Restate word for word the lines of the records below, starting at the line that contains "[117,434,144,448] file ->" and ending at the line that contains "[324,567,357,576] folder ->", with both of those lines included and nothing else.

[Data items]
▬▬▬▬▬▬

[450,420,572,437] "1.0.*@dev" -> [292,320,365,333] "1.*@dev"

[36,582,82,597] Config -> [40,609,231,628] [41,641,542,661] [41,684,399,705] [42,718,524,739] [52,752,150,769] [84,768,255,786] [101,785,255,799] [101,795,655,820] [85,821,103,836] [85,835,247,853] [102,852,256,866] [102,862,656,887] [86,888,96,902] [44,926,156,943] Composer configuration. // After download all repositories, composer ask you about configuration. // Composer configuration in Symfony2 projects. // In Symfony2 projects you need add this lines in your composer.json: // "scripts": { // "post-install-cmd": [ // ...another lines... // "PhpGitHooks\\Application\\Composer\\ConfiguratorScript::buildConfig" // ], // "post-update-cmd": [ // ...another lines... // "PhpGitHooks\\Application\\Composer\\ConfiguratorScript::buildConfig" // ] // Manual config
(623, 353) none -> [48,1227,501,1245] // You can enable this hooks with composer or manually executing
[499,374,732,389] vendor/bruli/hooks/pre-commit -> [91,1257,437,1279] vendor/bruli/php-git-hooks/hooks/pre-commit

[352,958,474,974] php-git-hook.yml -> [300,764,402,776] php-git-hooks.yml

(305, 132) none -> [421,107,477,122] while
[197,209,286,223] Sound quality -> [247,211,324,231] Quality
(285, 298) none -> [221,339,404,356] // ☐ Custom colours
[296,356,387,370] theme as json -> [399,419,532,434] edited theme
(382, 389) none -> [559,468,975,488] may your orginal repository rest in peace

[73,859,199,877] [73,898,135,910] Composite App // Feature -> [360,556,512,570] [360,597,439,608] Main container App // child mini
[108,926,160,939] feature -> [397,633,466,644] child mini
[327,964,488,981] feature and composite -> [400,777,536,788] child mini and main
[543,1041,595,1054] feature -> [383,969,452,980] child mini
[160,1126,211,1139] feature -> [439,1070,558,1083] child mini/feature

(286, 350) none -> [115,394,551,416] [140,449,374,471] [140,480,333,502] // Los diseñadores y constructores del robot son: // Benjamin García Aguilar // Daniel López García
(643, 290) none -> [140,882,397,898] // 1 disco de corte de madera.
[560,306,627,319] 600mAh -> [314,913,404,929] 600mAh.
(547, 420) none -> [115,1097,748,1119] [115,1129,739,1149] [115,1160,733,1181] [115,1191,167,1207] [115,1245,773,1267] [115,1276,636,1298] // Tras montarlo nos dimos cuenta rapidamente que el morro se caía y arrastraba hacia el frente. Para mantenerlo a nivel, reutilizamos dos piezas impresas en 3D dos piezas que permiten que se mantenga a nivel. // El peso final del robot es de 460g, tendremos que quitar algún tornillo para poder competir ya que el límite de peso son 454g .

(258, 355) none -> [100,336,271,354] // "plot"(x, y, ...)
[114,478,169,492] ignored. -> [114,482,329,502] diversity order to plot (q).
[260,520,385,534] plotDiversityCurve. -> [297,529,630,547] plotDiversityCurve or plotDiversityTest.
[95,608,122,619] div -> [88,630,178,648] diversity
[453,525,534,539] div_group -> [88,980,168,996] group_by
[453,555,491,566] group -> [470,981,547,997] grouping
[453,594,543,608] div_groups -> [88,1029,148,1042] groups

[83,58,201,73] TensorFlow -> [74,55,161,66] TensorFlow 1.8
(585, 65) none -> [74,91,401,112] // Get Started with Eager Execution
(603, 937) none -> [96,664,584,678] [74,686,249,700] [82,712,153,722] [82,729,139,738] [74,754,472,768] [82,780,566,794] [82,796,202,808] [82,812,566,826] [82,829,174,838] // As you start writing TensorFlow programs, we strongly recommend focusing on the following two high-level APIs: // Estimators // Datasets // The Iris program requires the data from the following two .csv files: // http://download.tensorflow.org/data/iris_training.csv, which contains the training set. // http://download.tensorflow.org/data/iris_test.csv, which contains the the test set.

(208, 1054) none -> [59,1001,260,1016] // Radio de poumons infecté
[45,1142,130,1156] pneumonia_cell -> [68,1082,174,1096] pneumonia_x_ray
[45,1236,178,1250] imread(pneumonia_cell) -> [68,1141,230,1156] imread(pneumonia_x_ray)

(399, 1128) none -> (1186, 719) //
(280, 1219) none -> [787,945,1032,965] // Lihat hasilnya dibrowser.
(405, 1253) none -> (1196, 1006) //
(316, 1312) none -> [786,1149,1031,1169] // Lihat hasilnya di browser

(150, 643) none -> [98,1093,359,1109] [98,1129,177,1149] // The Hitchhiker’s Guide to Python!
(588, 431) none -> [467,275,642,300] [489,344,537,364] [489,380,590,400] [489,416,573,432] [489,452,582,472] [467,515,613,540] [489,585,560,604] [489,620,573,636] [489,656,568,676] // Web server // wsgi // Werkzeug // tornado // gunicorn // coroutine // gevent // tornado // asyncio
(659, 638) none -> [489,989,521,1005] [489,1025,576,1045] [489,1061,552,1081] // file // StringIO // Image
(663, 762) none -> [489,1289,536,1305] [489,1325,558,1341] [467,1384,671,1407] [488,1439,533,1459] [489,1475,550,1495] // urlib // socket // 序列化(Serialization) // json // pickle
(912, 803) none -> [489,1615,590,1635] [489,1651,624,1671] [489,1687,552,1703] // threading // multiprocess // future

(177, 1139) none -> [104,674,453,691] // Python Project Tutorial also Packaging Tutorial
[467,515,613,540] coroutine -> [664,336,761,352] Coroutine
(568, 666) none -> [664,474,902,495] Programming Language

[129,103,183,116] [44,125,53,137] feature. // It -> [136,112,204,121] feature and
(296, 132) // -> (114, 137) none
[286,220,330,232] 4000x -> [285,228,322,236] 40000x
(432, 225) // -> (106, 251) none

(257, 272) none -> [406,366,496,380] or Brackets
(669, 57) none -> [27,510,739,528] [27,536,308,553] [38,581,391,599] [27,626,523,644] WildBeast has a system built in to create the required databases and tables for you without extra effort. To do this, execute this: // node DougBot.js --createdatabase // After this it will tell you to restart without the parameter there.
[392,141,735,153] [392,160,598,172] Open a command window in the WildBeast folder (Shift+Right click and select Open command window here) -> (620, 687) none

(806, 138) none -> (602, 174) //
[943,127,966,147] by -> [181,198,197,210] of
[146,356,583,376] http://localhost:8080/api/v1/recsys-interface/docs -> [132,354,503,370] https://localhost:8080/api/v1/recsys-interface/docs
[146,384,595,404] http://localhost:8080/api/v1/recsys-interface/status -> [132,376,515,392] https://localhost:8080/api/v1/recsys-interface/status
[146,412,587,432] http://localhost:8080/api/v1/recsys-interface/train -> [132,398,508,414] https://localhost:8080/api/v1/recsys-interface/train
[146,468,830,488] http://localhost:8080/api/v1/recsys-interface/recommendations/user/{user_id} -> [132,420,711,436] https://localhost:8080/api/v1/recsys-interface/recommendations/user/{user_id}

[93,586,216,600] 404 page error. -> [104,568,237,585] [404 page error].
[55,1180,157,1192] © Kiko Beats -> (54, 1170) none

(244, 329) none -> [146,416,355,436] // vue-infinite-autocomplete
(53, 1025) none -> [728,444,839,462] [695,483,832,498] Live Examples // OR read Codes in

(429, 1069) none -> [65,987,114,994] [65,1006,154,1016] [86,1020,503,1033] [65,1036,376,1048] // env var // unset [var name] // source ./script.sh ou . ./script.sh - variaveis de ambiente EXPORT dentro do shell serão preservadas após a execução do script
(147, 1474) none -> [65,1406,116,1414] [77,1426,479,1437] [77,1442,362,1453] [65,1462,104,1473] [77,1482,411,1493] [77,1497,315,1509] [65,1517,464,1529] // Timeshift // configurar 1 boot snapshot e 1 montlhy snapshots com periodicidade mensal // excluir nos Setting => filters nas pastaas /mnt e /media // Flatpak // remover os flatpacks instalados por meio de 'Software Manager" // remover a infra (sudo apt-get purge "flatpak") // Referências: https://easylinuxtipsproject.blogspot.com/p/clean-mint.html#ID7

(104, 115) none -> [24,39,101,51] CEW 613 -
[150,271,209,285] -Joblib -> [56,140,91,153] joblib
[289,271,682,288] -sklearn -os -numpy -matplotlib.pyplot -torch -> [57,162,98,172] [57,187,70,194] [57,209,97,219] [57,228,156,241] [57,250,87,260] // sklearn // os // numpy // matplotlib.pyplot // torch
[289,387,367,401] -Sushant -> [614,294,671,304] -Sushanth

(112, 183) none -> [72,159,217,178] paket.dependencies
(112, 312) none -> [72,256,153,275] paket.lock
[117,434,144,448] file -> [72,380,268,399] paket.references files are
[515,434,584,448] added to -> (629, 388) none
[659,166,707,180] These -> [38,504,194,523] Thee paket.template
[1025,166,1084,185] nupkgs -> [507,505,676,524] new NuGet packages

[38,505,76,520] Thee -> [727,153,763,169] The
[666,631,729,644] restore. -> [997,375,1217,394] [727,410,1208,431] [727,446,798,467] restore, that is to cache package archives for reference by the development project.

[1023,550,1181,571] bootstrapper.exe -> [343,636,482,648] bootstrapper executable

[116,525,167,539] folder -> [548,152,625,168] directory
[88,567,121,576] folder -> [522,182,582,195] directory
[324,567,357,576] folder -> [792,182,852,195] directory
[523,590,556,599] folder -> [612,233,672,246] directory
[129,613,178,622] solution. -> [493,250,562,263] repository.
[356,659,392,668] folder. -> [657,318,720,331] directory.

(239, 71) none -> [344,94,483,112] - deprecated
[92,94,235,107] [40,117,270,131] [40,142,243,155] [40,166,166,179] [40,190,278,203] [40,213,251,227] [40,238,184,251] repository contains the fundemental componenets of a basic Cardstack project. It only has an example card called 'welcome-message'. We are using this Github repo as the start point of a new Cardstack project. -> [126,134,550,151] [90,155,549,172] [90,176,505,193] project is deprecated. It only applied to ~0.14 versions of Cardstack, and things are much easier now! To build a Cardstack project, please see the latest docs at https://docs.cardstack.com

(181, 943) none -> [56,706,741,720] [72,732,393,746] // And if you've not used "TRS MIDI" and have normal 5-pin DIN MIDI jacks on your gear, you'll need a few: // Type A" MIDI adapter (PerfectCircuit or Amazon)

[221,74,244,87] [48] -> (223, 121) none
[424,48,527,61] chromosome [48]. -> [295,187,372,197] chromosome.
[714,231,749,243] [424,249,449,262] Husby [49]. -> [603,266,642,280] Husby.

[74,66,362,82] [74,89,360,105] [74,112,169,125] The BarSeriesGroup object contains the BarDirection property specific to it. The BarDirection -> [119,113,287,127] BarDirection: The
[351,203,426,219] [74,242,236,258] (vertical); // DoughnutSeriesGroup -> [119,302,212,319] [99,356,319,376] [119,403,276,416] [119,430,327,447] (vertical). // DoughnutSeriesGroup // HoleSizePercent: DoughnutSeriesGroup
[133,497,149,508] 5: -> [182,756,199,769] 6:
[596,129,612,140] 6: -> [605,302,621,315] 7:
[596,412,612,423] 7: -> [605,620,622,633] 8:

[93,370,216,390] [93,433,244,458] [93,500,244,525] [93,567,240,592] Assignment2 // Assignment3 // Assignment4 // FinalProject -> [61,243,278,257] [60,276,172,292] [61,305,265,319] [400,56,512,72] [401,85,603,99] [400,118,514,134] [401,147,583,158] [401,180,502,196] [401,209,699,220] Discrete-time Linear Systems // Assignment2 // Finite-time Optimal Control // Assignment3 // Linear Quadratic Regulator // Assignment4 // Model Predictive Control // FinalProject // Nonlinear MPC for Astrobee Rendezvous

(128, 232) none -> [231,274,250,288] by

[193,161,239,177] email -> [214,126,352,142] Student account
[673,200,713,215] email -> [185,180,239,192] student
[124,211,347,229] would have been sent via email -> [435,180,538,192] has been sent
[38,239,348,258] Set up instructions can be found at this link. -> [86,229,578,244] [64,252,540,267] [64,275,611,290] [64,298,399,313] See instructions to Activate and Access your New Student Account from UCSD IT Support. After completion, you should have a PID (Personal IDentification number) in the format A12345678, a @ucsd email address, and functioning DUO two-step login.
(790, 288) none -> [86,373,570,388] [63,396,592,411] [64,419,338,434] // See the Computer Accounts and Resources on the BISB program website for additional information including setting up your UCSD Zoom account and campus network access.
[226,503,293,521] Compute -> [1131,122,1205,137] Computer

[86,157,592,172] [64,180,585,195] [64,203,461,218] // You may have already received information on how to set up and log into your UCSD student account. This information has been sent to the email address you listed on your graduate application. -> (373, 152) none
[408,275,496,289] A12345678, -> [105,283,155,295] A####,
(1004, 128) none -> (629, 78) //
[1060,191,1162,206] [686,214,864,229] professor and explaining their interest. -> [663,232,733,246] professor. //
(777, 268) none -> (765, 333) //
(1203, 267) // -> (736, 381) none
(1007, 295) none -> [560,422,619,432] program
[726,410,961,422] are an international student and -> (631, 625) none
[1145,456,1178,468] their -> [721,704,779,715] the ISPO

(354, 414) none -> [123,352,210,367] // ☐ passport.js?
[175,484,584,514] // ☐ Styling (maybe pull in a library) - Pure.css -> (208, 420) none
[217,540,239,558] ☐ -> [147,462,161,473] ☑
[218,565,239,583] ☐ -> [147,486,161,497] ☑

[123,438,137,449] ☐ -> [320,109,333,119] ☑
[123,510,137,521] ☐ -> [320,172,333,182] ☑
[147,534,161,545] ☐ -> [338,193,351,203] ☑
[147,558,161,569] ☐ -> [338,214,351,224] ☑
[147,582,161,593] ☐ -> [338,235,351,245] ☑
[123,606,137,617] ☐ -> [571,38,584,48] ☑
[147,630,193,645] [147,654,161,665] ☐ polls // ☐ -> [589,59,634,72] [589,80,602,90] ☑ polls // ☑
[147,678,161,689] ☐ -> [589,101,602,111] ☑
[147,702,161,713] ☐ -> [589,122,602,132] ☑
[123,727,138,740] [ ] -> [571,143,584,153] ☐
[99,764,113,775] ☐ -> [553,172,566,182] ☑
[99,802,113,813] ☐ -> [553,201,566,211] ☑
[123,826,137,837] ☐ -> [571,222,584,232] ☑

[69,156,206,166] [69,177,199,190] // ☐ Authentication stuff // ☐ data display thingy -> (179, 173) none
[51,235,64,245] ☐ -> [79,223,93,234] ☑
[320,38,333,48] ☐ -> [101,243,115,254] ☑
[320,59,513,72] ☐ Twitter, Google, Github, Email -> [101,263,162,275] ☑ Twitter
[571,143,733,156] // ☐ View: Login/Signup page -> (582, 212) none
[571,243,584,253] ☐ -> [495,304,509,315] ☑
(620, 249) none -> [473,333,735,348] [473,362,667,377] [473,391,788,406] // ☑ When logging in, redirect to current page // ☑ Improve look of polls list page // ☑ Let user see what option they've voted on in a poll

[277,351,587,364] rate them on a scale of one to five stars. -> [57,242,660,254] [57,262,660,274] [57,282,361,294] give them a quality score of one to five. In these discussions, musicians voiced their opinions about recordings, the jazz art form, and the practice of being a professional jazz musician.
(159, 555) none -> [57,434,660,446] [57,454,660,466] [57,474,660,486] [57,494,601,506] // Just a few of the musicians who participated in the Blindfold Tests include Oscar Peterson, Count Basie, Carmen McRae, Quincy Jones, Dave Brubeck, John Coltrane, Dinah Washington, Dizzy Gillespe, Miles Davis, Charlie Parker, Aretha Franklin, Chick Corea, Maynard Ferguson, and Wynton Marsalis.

▬▬▬▬▬▬

Exercise result
[117,434,144,448] file -> [72,380,268,399] paket.references files are
[515,434,584,448] added to -> (629, 388) none
[659,166,707,180] These -> [38,504,194,523] Thee paket.template
[1025,166,1084,185] nupkgs -> [507,505,676,524] new NuGet packages

[38,505,76,520] Thee -> [727,153,763,169] The
[666,631,729,644] restore. -> [997,375,1217,394] [727,410,1208,431] [727,446,798,467] restore, that is to cache package archives for reference by the development project.

[1023,550,1181,571] bootstrapper.exe -> [343,636,482,648] bootstrapper executable

[116,525,167,539] folder -> [548,152,625,168] directory
[88,567,121,576] folder -> [522,182,582,195] directory
[324,567,357,576] folder -> [792,182,852,195] directory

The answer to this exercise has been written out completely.